Effectivement, le credo du parti de l’In-nocence ne prétend à aucune sophistication. Contre les sophismes de la novlangue médiatique (la langue de la com’), il faut réaffirmer la catastrophe ambiante de l’éloignement du monde et du travail de sape qui poursuit son œuvre : sape de la civilisation occidentale, par le sape de ses assises culturelles. Le constat des « in-nocents » n’est vraiment pas réjouissant : tout part à veau l’eau, tout se délite, nous sommes embarqués vers le non-monde (l’im-monde). A ces considérations dramatiques, le Cahier ajoute une belle lettre d’Emmanuel Carrère (ami et fidèle lecteur de Renaud Camus) « contre le parti de l’In-nocence » (p. 169-174). Sur un ton des plus amicaux et de sa meilleure plume, Carrère donne les raisons de son refus qui, pour ne pas relever du dogmatisme ambiant, ne sont pas dénuées de finesse . Son argument principal : « nous sommes plus de six milliards (ou sept ?) sur terre, ce qui est évidemment beaucoup trop, ce qui ne va faire qu’empirer et rend […] la vie nécessairement moins douce, les voisins plus nombreux, plus bruyants, plus nocifs ; mais à part espérer qu’un cataclysme décime les trois quarts de la planète (et faire partie du quart qu’il reste), qu’y faire sinon se pousser pour faire de la place ? » L’intérêt de l’argument est qu’il fait jouer l’évidence contre l’évidence. Carrère se dit en ce sens « encore plus pessimiste » que Camus, admettant que « tout en espérant que la situation qui me permet de mener une vie confortable durera encore un peu, je ne crois pas pour la défendre avoir le droit pour moi, mais plutôt contre ». En publiant cette lettre, Camus accepte de mettre en tension les positions de son Parti avec un tout autre point de vue. Ce qui manifeste le souci d’une grande honnêteté intellectuelle.

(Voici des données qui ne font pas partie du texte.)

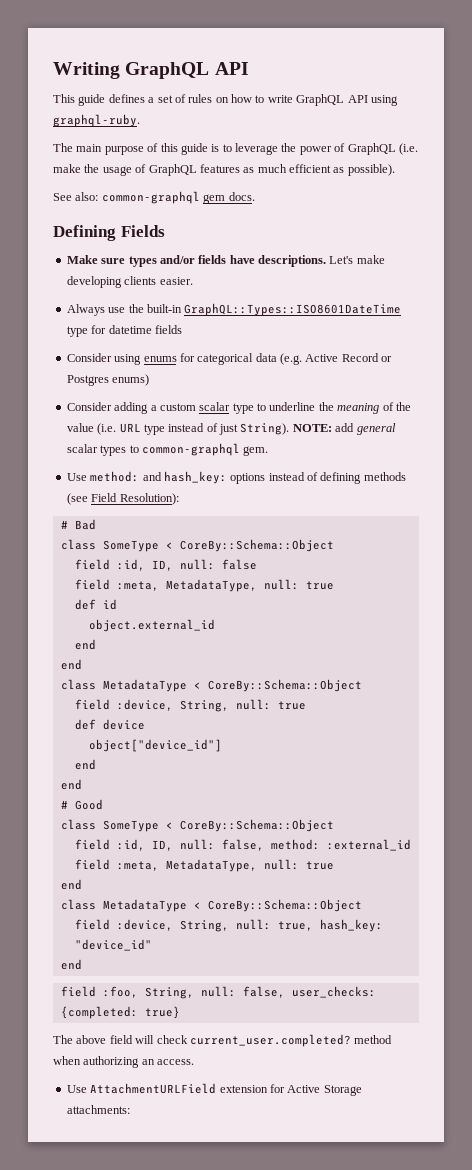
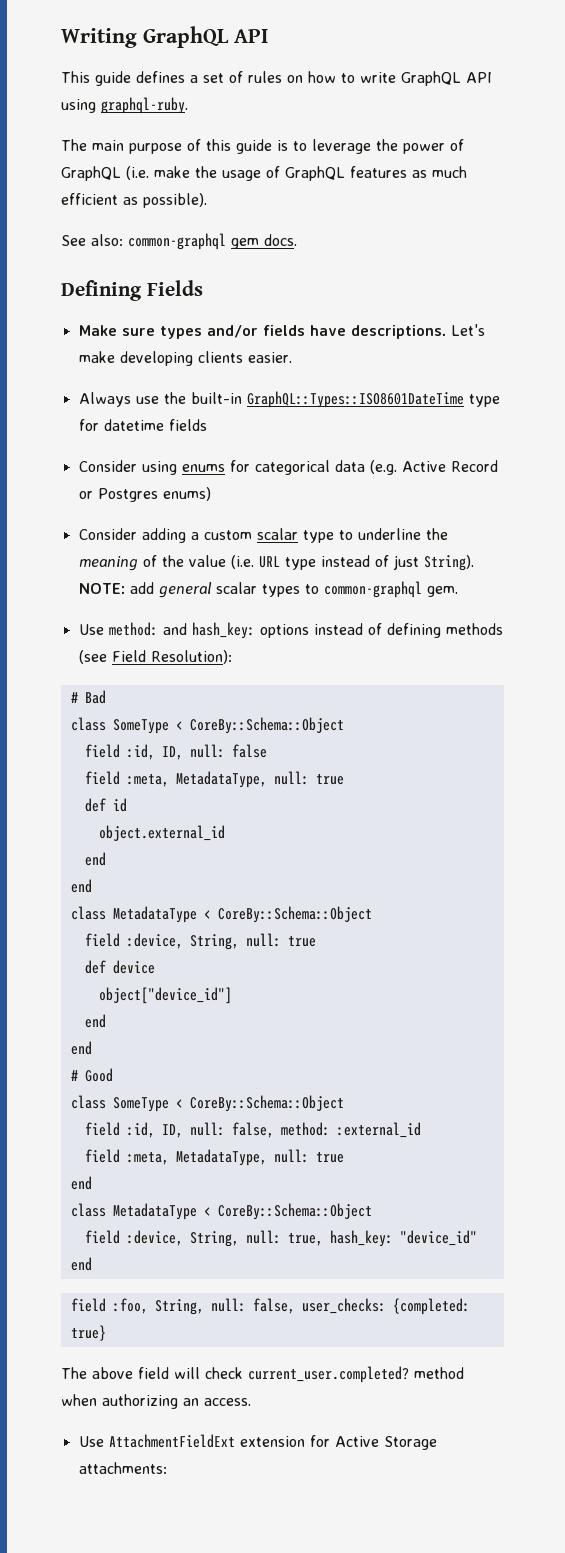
- Use AttachmentURLField extension for Active Storage attachments:
+ Use AttachmentFieldExt extension for Active Storage attachments:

En résumé, je recommande chaudement la lecture de ce Cahier très prometteur, aux tonalités clairement dissidentes dans le paysage intellectuel contemporain, et dont les conceptions donnent beaucoup à penser.
© Maxime Roffay, pour Itinerarium
1 Cette présentation est mise en exergue sur la page d’accueil du site : [
www.in-nocence.org].
2 Extrait de l’Abécédaire de l’in-nocence, éditions David Reinharc, 2010.